* TRY IT: Exercise in exact copying: restate word for word only the lines below from the one containing "[157,351,351,375] is_typed_array() ->" through the one containing "(197, 894) none", omitting any pictures.

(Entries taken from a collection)
++++++++

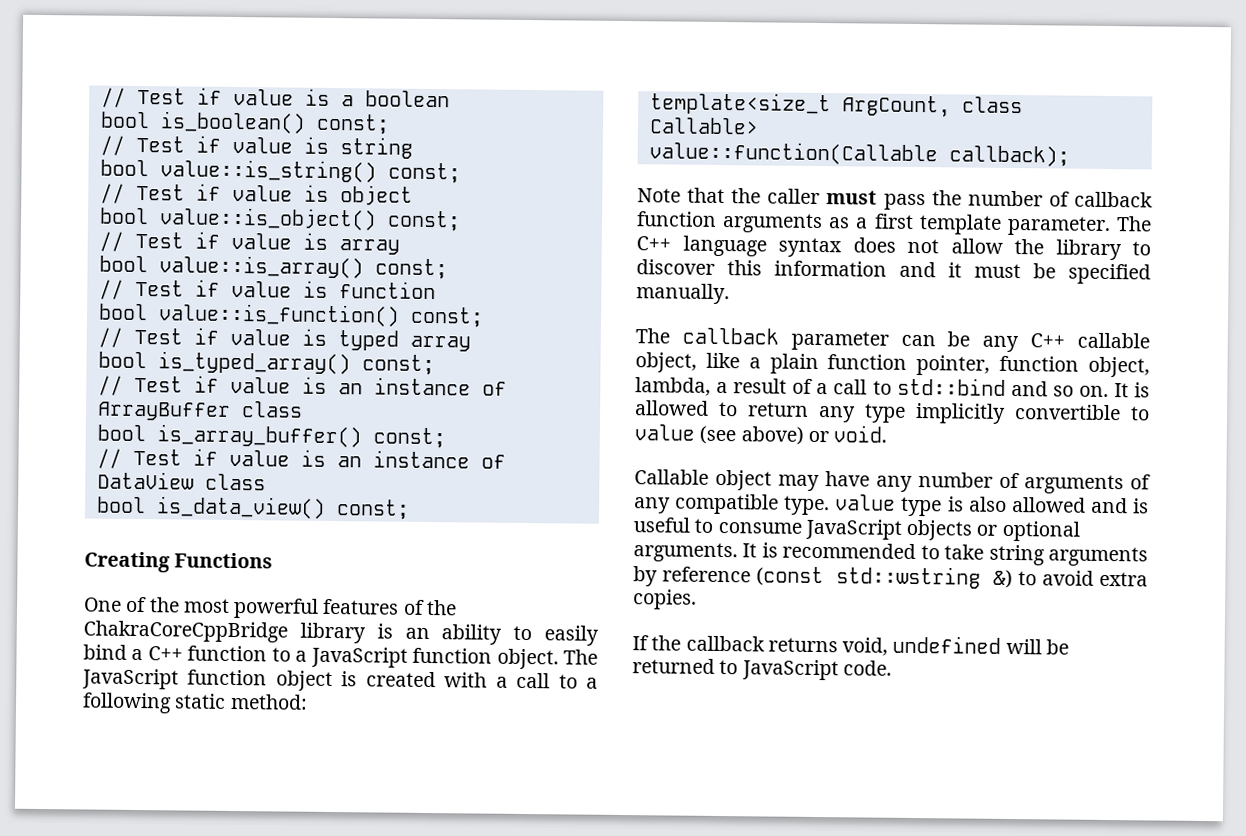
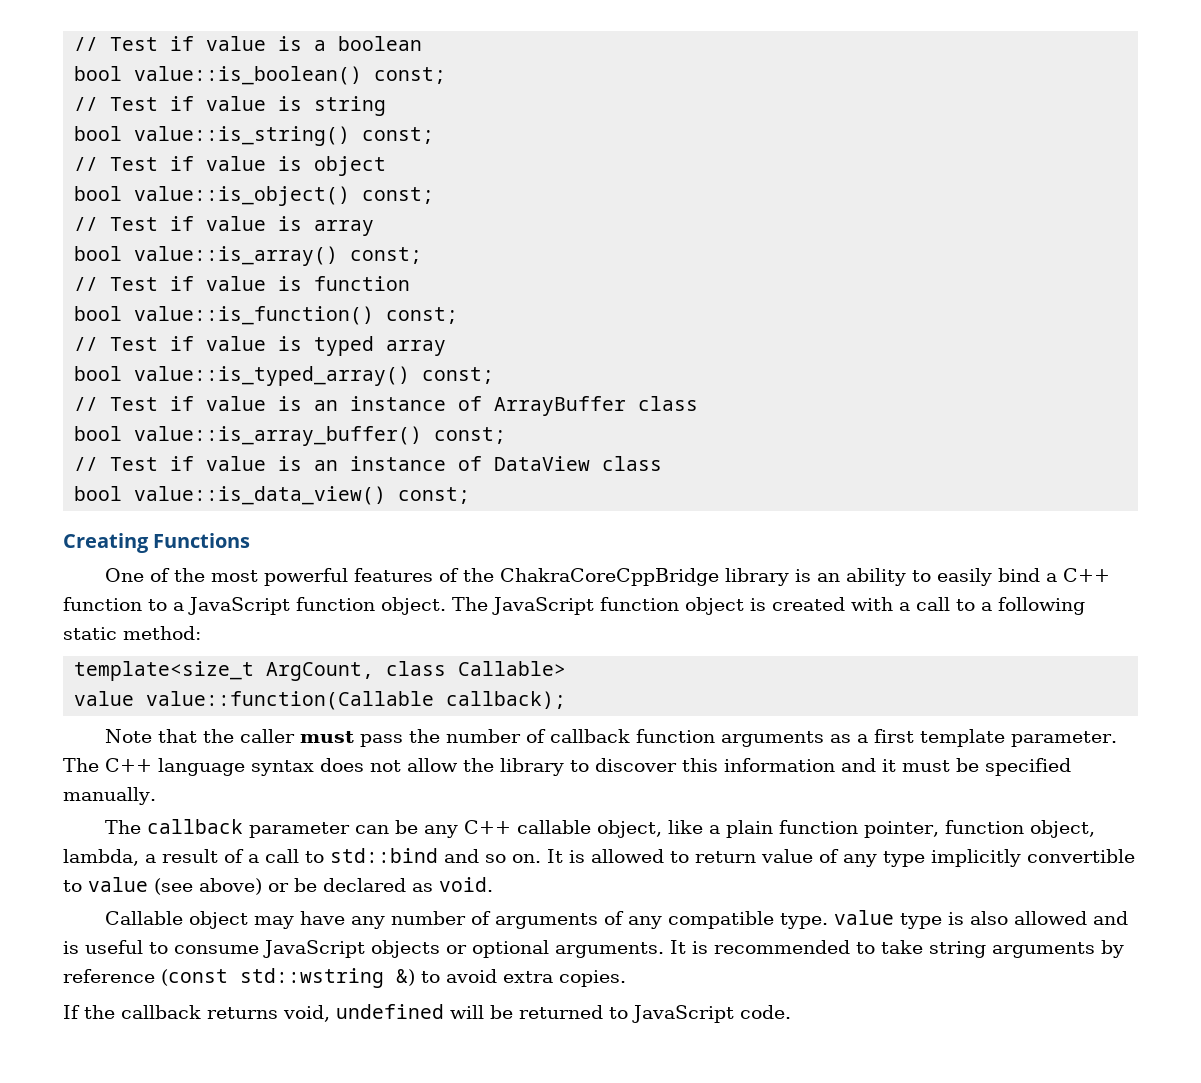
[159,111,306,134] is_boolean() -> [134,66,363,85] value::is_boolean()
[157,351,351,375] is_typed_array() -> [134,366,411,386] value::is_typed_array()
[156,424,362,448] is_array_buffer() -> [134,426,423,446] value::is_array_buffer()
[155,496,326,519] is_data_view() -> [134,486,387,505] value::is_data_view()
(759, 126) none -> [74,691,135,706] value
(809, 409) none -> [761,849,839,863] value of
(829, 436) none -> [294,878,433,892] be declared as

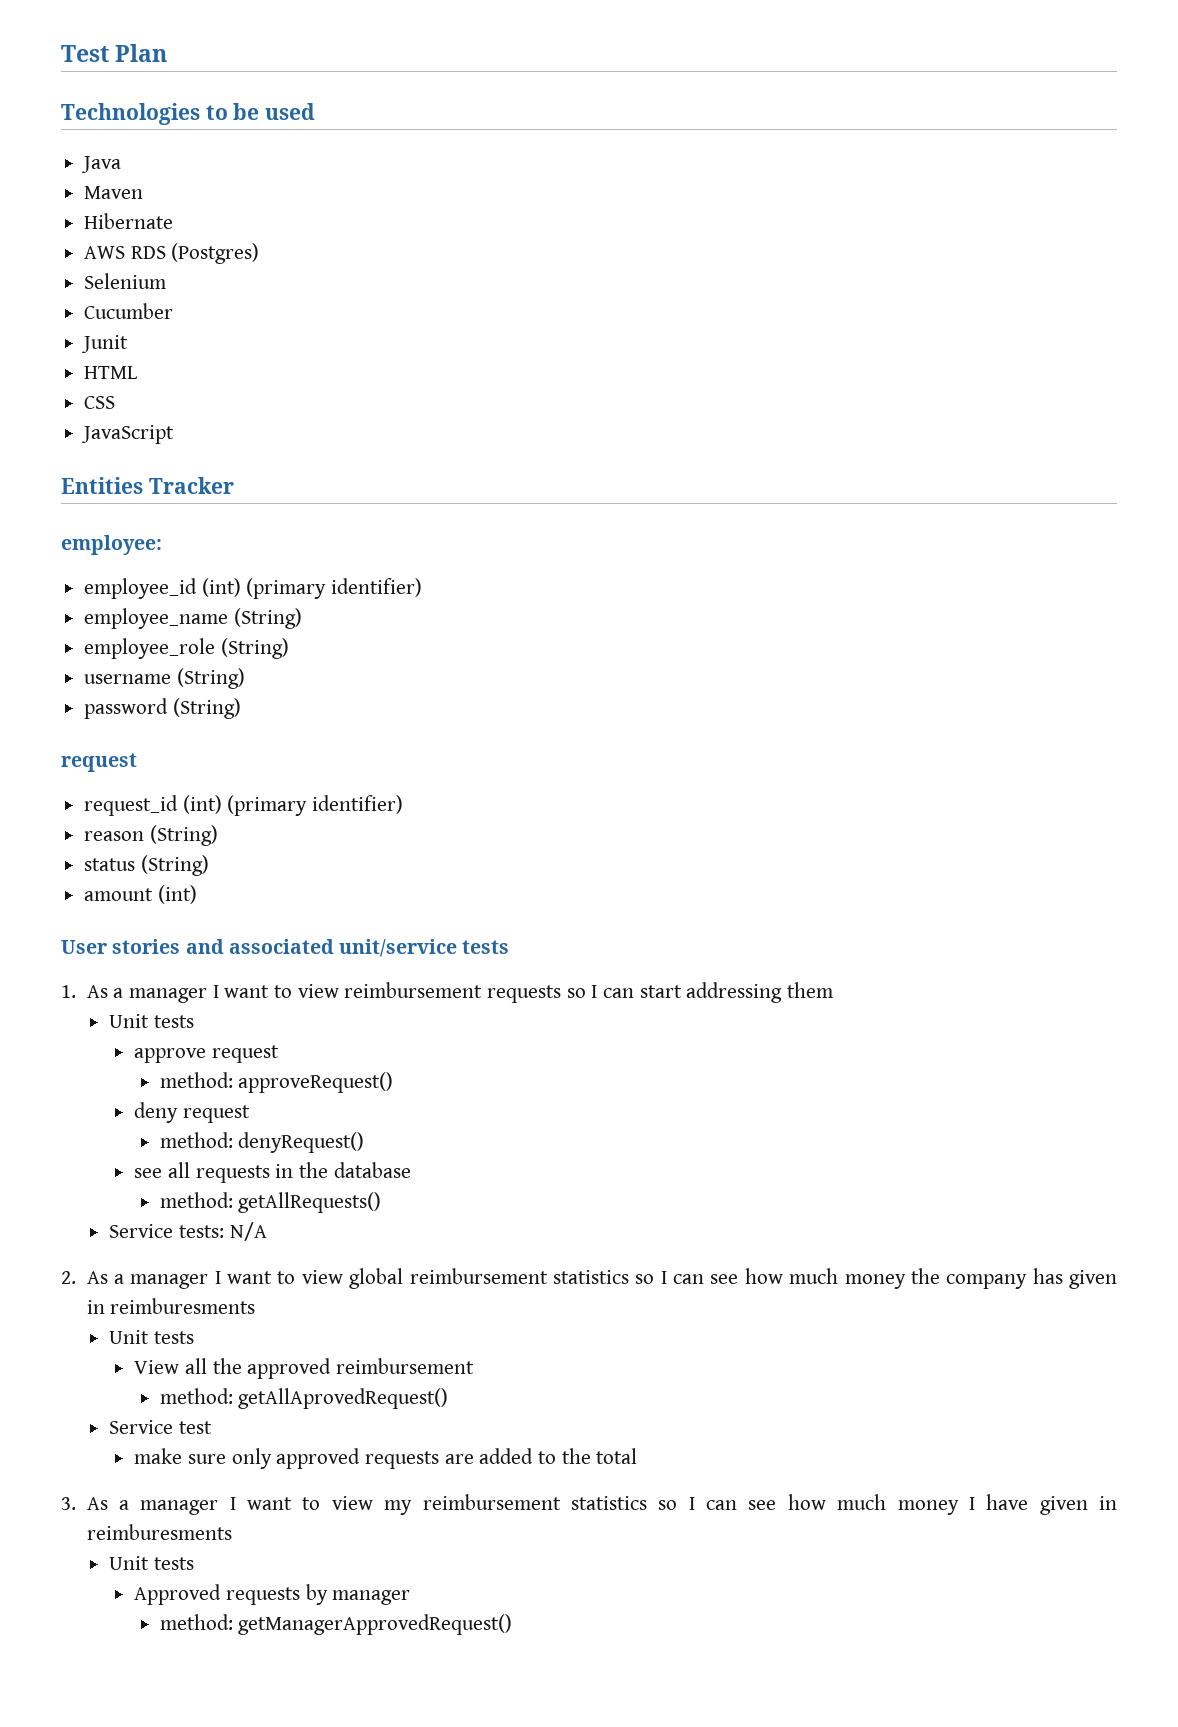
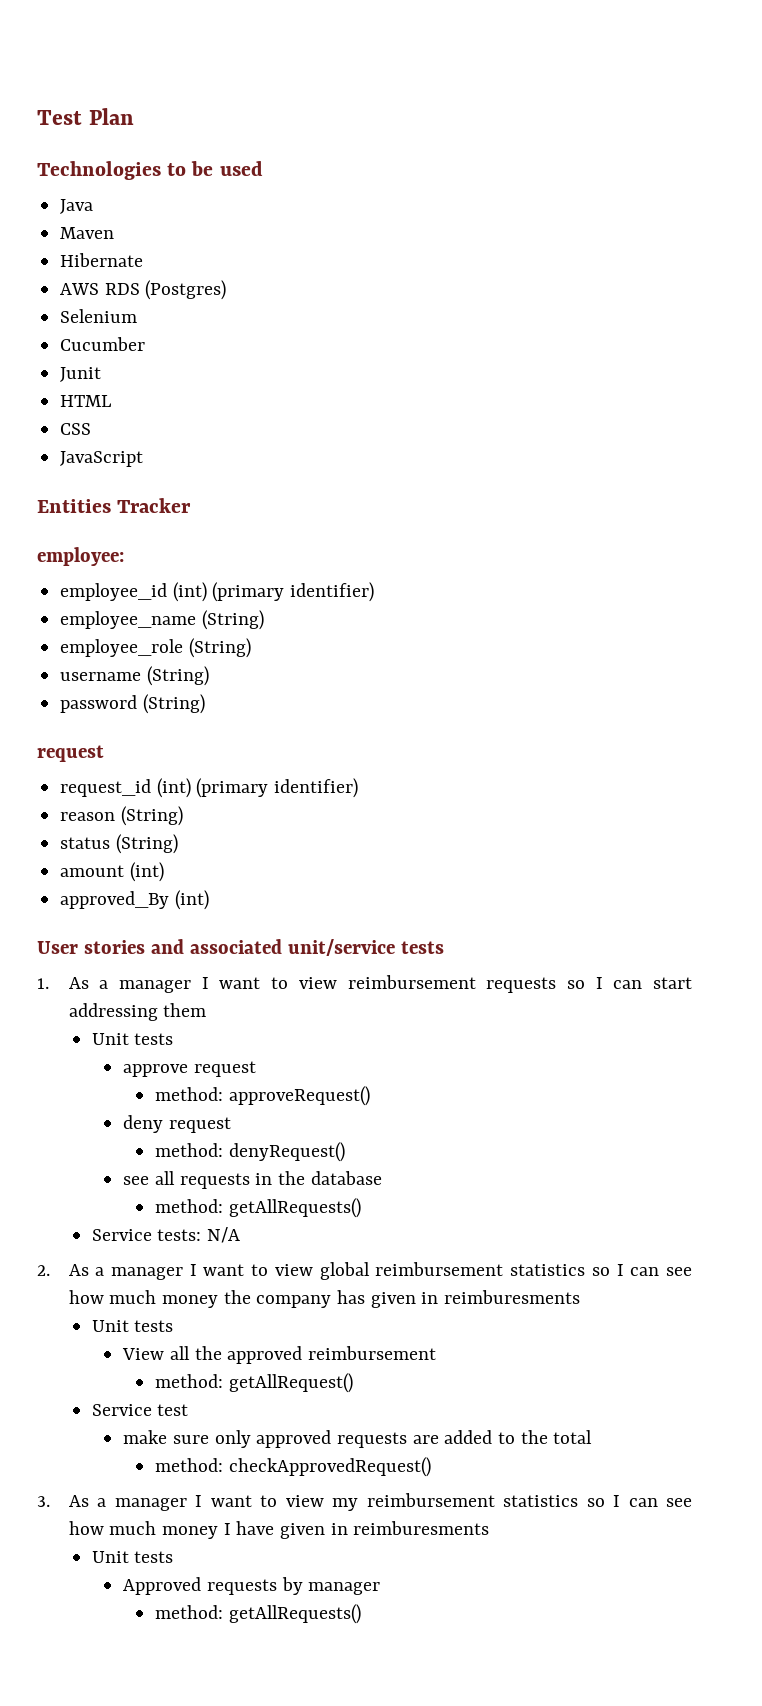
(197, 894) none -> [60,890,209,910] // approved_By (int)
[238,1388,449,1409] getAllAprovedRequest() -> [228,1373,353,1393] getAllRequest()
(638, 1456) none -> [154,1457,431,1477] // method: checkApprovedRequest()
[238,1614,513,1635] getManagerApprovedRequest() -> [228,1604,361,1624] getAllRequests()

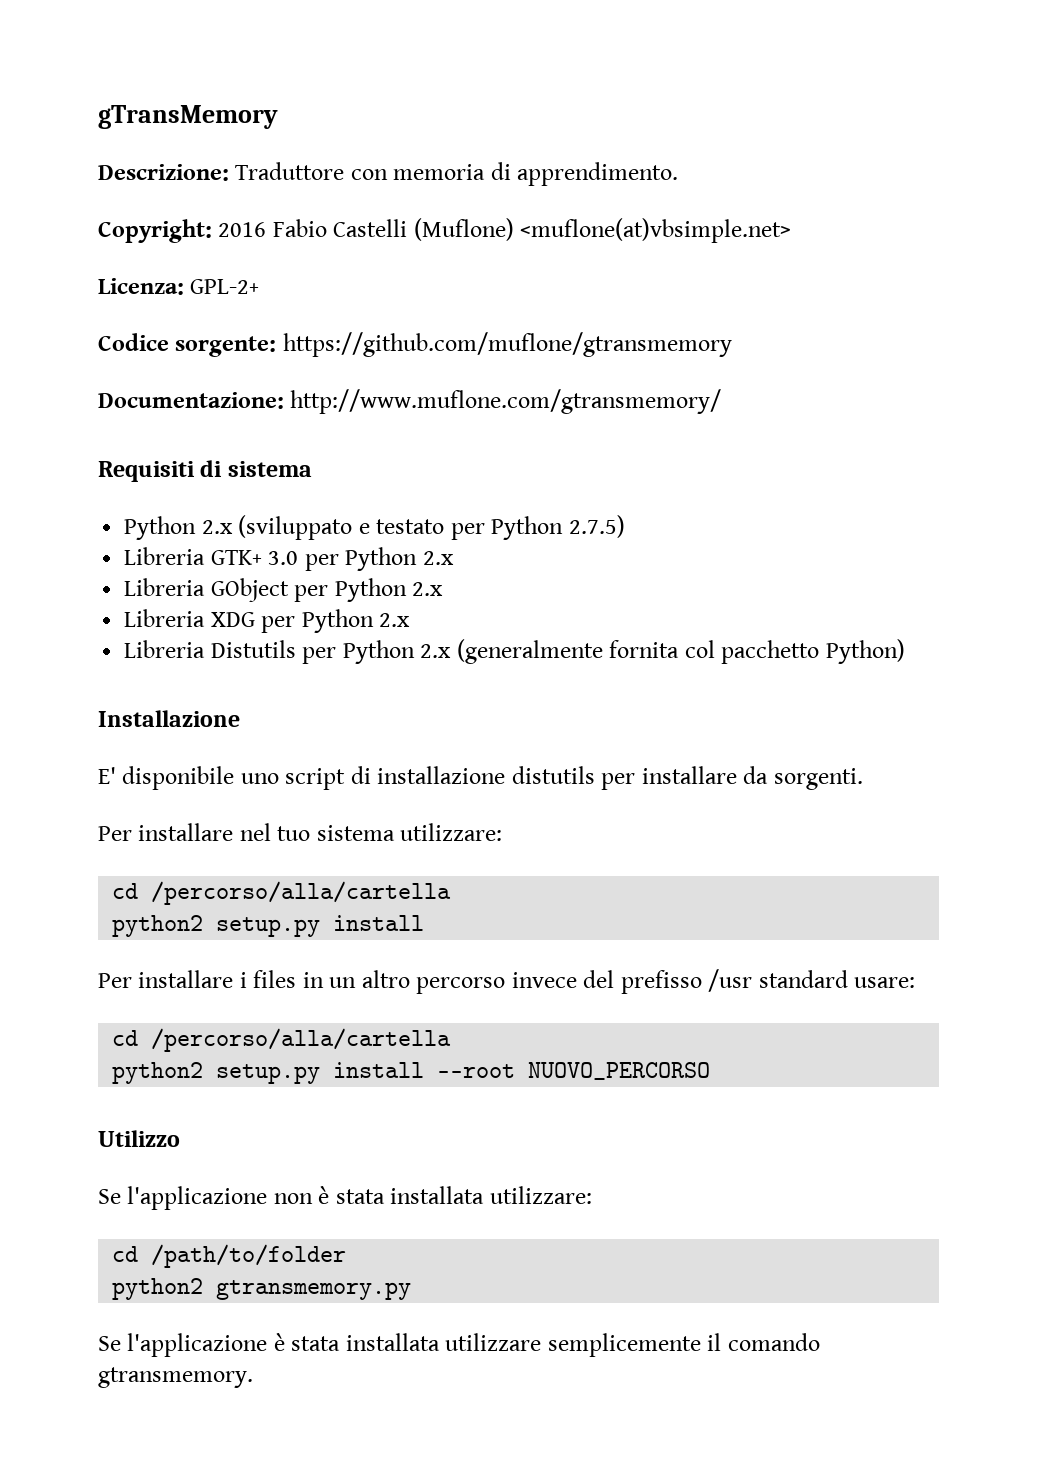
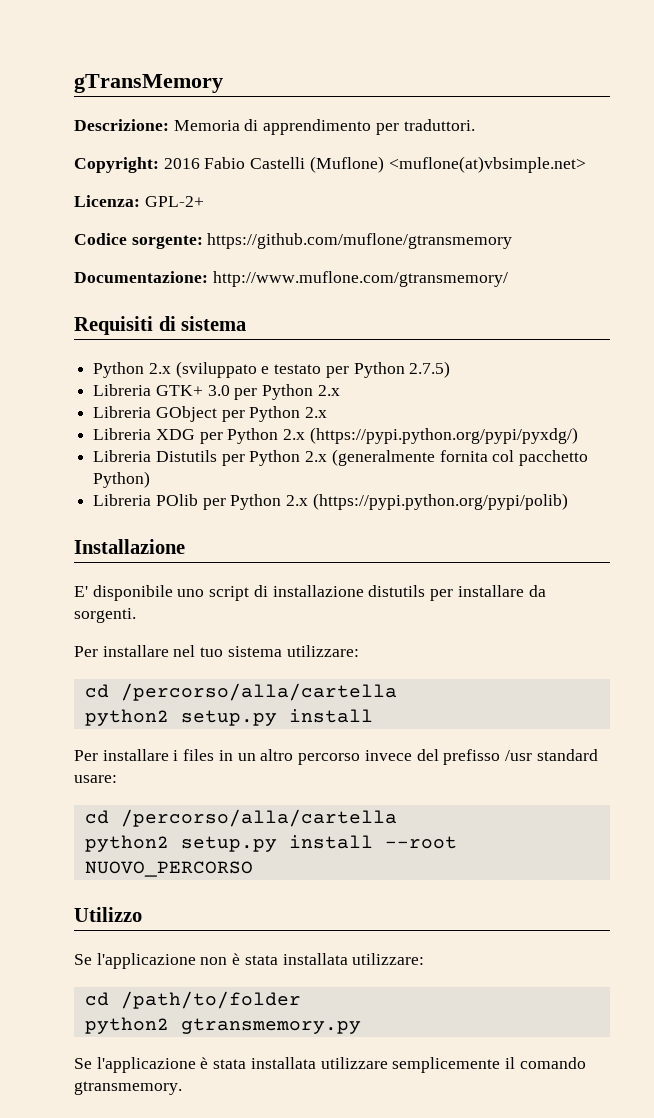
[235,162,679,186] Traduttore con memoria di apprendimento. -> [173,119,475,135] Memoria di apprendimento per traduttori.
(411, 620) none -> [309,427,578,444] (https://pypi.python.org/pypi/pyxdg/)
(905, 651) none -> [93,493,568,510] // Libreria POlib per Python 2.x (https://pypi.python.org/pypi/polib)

++++++++

* EXERCISE ANSWER:
[157,351,351,375] is_typed_array() -> [134,366,411,386] value::is_typed_array()
[156,424,362,448] is_array_buffer() -> [134,426,423,446] value::is_array_buffer()
[155,496,326,519] is_data_view() -> [134,486,387,505] value::is_data_view()
(759, 126) none -> [74,691,135,706] value
(809, 409) none -> [761,849,839,863] value of
(829, 436) none -> [294,878,433,892] be declared as

(197, 894) none -> [60,890,209,910] // approved_By (int)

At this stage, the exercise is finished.